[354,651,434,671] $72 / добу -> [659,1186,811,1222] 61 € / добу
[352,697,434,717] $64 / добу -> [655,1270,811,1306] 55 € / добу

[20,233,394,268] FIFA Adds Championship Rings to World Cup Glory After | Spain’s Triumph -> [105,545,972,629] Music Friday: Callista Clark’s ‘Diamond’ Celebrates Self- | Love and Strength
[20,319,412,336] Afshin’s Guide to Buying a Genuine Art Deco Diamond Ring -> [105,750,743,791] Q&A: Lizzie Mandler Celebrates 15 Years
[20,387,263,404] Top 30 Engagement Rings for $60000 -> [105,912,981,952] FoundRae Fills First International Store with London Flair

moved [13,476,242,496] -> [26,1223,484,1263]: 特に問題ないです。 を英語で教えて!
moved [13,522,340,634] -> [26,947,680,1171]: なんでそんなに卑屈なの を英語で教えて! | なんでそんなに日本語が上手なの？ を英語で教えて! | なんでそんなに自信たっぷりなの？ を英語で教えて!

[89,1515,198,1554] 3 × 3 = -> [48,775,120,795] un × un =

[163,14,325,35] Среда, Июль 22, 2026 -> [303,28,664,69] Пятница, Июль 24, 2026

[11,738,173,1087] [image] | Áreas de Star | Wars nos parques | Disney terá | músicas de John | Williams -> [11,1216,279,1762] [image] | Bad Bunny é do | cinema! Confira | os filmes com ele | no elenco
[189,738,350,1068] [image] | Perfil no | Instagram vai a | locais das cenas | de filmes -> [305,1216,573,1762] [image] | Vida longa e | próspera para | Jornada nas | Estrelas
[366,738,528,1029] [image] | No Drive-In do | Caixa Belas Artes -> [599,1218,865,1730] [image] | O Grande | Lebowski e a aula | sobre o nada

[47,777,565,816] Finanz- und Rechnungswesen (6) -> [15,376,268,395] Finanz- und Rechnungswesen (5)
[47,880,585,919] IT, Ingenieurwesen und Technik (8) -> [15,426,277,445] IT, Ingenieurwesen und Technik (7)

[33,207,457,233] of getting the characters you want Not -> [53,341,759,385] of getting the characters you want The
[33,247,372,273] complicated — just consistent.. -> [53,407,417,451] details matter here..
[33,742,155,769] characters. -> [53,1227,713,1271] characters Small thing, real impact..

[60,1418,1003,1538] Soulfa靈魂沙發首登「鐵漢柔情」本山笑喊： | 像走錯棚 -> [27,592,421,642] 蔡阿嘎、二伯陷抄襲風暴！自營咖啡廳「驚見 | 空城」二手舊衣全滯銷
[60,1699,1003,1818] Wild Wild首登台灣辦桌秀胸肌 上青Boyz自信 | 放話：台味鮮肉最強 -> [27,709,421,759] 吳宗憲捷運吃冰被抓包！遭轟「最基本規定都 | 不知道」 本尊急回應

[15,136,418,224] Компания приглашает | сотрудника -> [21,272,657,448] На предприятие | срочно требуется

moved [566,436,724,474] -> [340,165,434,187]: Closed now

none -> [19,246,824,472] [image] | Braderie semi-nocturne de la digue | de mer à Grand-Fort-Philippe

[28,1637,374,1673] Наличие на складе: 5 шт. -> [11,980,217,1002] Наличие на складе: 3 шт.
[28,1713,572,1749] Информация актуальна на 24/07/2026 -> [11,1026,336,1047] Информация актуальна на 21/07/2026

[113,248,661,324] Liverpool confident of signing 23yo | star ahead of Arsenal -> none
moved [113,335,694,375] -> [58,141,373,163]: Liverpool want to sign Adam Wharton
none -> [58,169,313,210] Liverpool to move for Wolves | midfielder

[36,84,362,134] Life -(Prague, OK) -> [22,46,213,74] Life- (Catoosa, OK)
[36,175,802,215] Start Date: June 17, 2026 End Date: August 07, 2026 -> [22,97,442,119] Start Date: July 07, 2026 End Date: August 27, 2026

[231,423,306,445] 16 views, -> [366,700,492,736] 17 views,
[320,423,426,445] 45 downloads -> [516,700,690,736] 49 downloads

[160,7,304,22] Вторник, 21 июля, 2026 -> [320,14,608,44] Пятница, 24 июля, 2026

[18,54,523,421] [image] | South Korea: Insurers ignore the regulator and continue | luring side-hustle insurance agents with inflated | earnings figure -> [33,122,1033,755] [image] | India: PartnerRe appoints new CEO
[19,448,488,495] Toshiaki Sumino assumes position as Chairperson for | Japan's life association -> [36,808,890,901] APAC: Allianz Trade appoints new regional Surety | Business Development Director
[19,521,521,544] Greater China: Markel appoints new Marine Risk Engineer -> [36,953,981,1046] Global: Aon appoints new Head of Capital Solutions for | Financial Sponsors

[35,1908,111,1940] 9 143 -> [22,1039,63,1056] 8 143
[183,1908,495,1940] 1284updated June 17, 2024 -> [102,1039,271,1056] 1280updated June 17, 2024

-------

- _Aim of the task_: Count the lines of the listing above that include the word "добу" and report the number by itself.

- _Written response_: 2